Bu tak 1888 yılında Barselona Evrensel Sergisi için yapılmış. Ön yüzünde "Barcelona welcomes the nations" yani "Barselona ulusları karşılıyor" yazıyor. O kadar yürümüş ve yorulmuştuk ki takın iki yanında uzanan çimenlik alanda biraz dinlenmeye karar verdik. O sırada orada durup yardım toplayarak hem geçimin kazanan hem de çocukları ve büyükleri bolca mutlu eden baloncuyu gördük. Biz de çocuklarla birlikte bolca eğlendik. Çocukların mutluluğu görülmeye değerdi, ben de bu fırsatı kaçırmadım sizin de görmenizi istedim :)
Bu da bizim aynı balona talip oluşumuz :)

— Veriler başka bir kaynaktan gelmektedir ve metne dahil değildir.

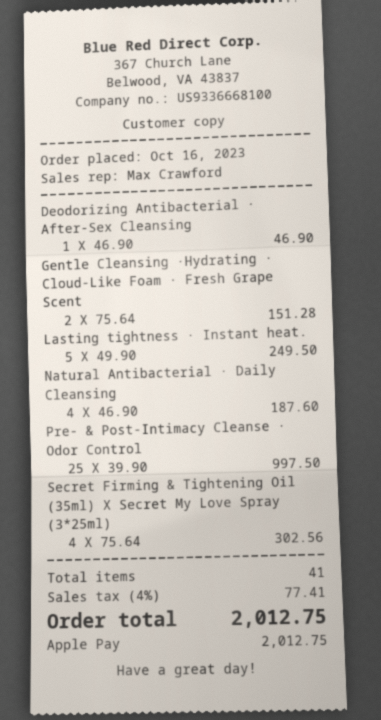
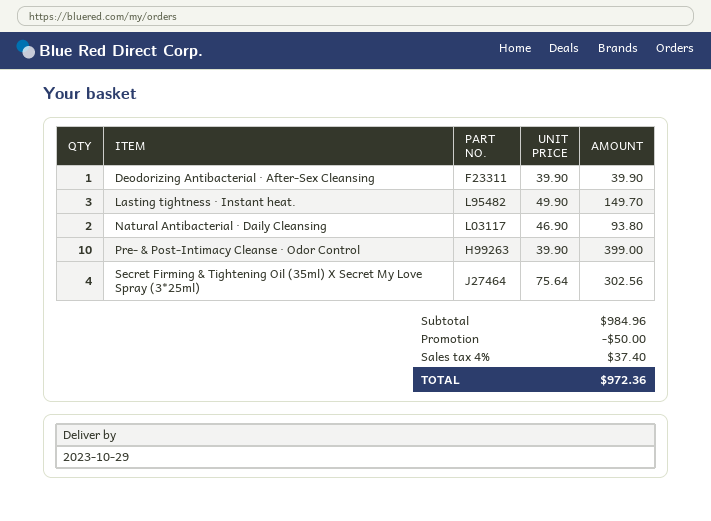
Deodorizing Antibacterial · After-Sex Cleansing: 1 x 46.90 = 46.90 -> 1 x 39.90 = 39.90
Gentle Cleansing ·Hydrating · Cloud-Like Foam · Fresh Grape Scent: 2 x 75.64 = 151.28 -> none
Lasting tightness · Instant heat.: 5 x 49.90 = 249.50 -> 3 x 49.90 = 149.70
Natural Antibacterial · Daily Cleansing: 4 x 46.90 = 187.60 -> 2 x 46.90 = 93.80
Pre- & Post-Intimacy Cleanse · Odor Control: 25 x 39.90 = 997.50 -> 10 x 39.90 = 399.00
discount: none -> 50.00
tax: 4% = 77.41 -> 4% = 37.40
total: 2012.75 -> 972.36

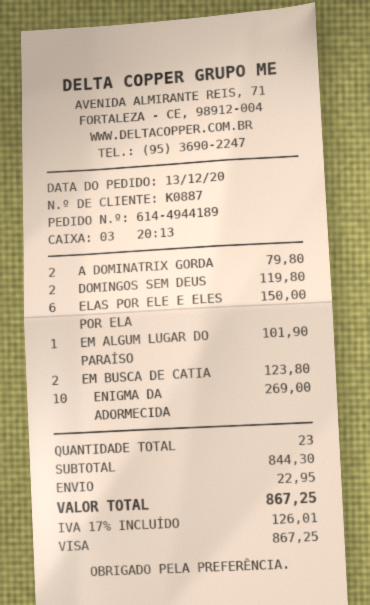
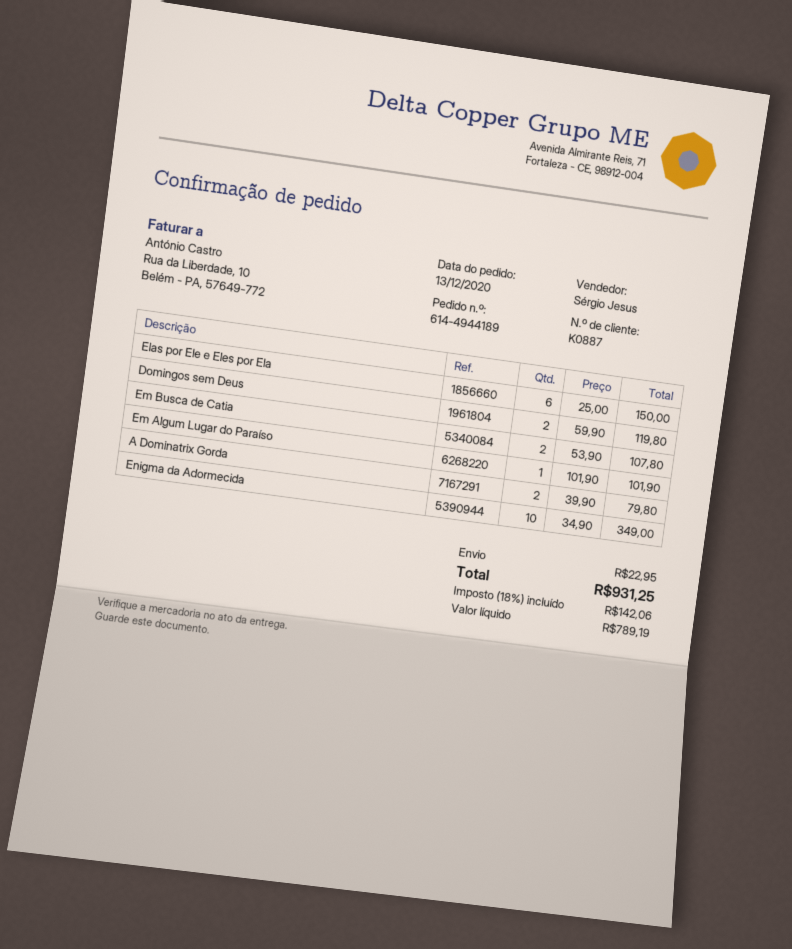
EM BUSCA DE CATIA: 2 for 123.80 -> 2 for 107.80
ENIGMA DA ADORMECIDA: 10 for 269.00 -> 10 for 349.00
tax: 17% = 126.01 -> 18% = 142.06
total: 867.25 -> 931.25

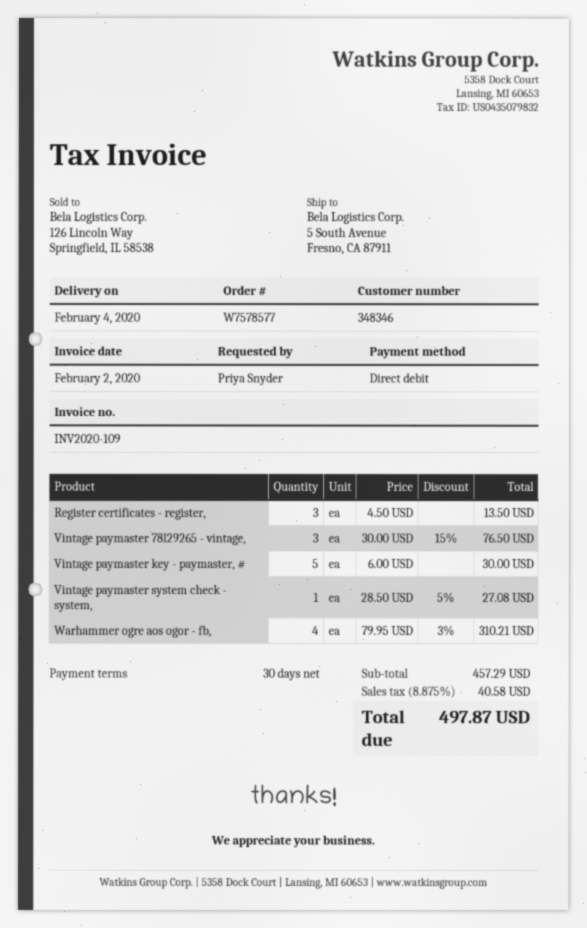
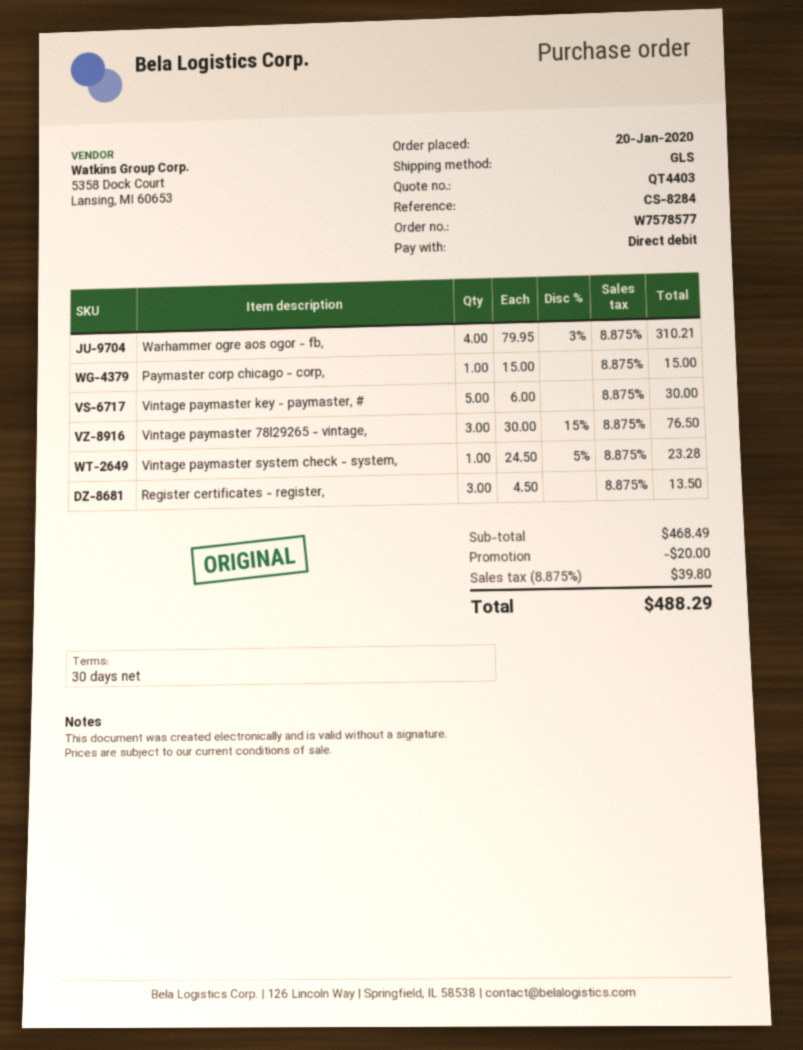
Vintage paymaster system check - system,: 1 x 28.50 - 5% = 27.08 -> 1 x 24.50 - 5% = 23.28
Paymaster corp chicago - corp,: none -> 1 x 15.00 = 15.00
subtotal: 457.29 -> 468.49
discount: none -> 20.00
tax: 8.875% = 40.58 -> 8.875% = 39.80
total: 497.87 -> 488.29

Arc de Triomf'la birlikte mini Barselona gezimiz sonlandı. Ama biz de gezme aşkı bitmez. Sırada aşıklar cenneti Paris var :) Yeni yazılarda görüşmek üzere...
Hiç yorum yok:
Yorum Gönder
Yorumlarınız benim için çok değerli. Yorumlarınız için teşekkürler...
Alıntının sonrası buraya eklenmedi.